> _Assignment_: In the entries that follow, find each line with the word "presigned" and copy it.

> _Material for this exercise_:
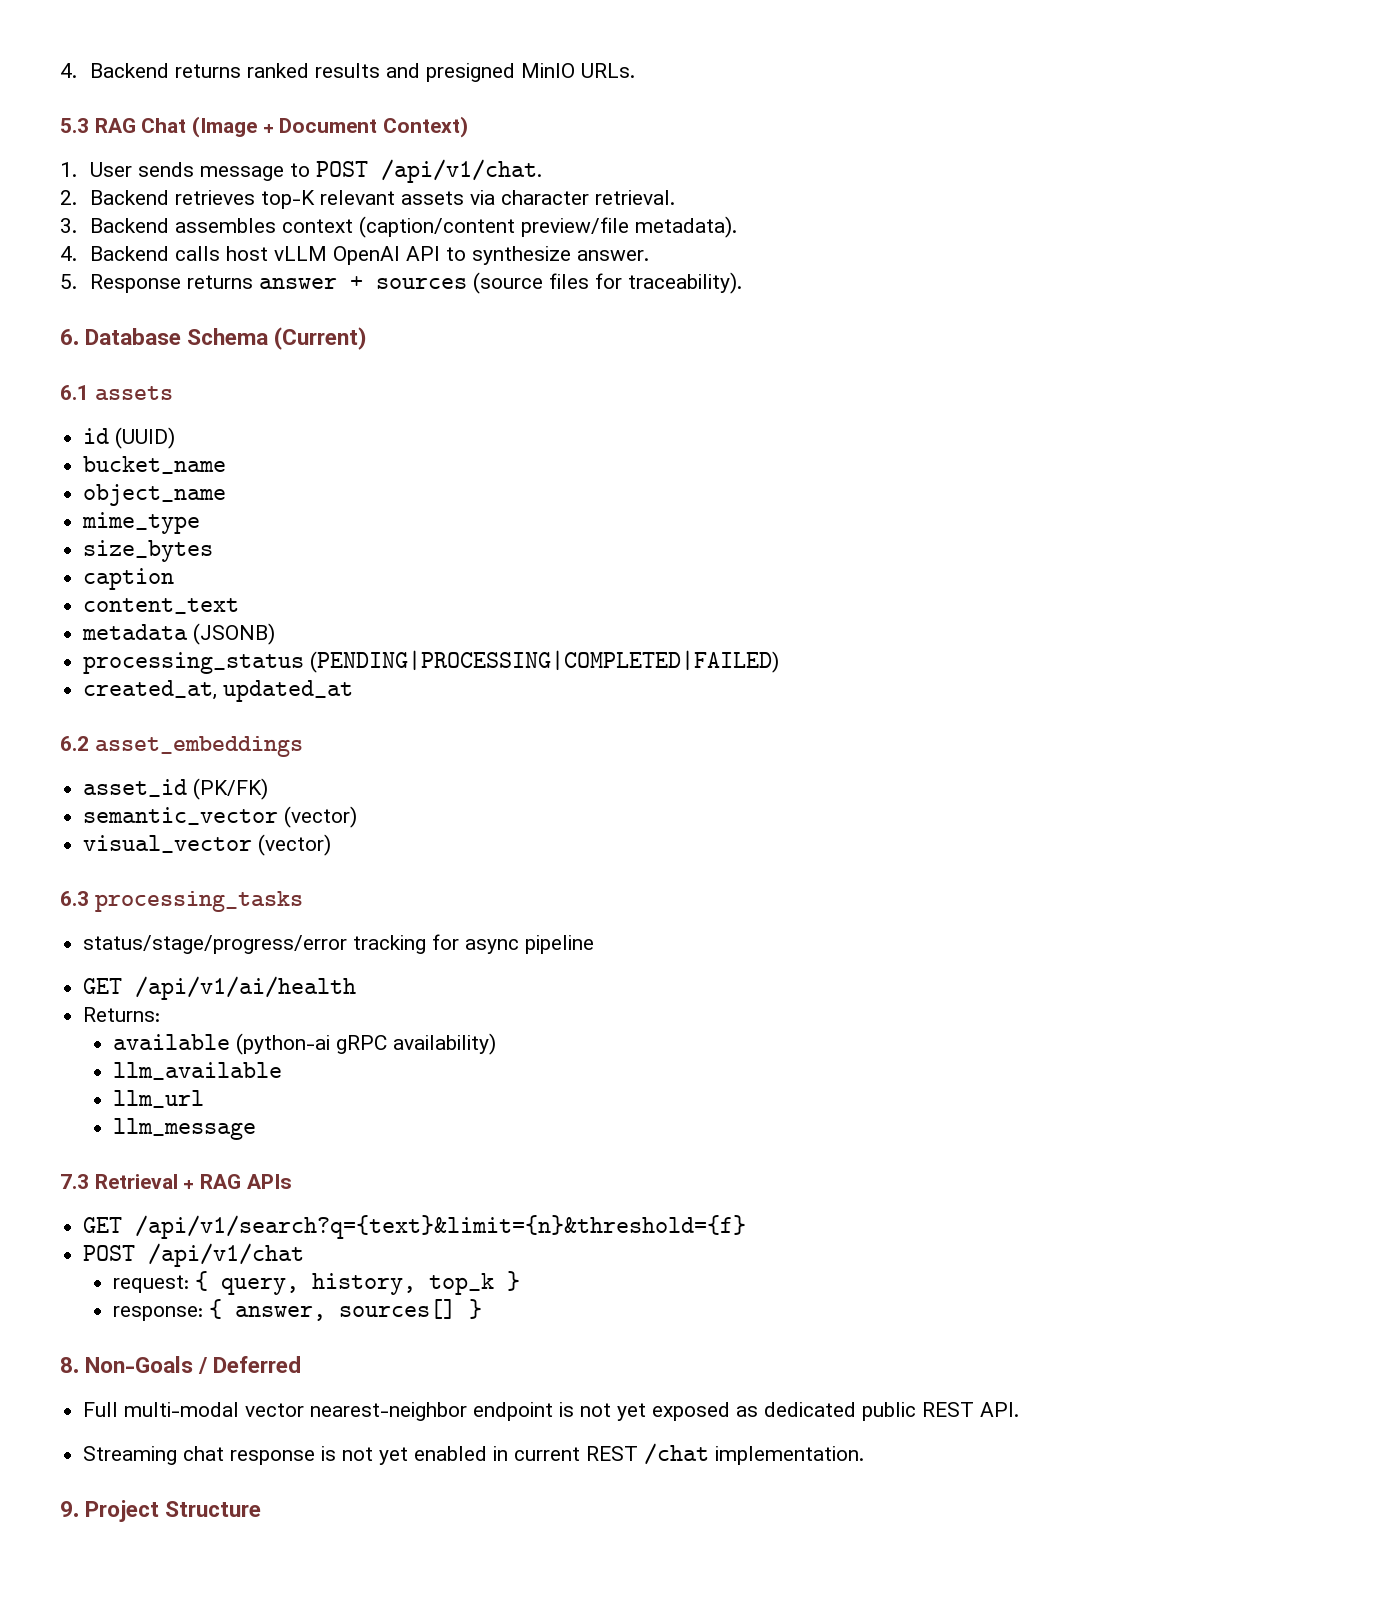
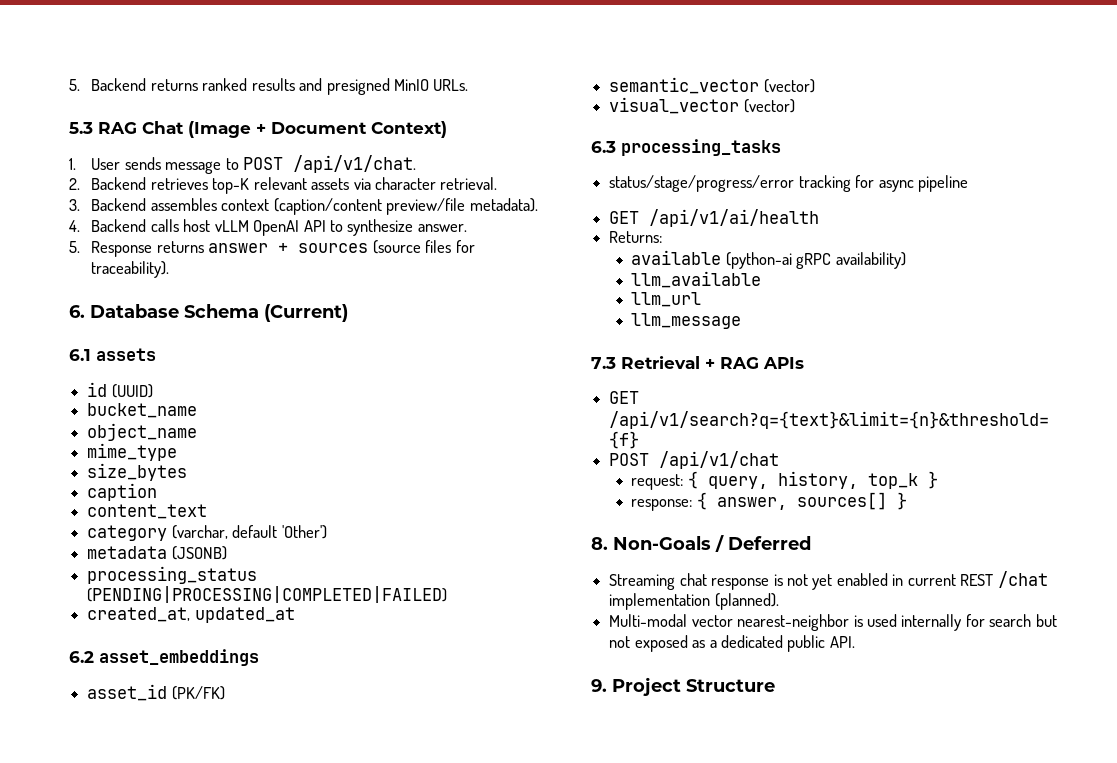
- 4. Backend returns ranked results and presigned MinIO URLs.
+ 5. Backend returns ranked results and presigned MinIO URLs.
+ category (varchar, default 'Other')
- Full multi-modal vector nearest-neighbor endpoint is not yet exposed as dedicated public REST API.
- Streaming chat response is not yet enabled in current REST /chat implementation.
+ Streaming chat response is not yet enabled in current REST /chat implementation (planned).
+ Multi-modal vector nearest-neighbor is used internally for search but not exposed as a dedicated public API.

> _Response to this task_:
- 4. Backend returns ranked results and presigned MinIO URLs.
+ 5. Backend returns ranked results and presigned MinIO URLs.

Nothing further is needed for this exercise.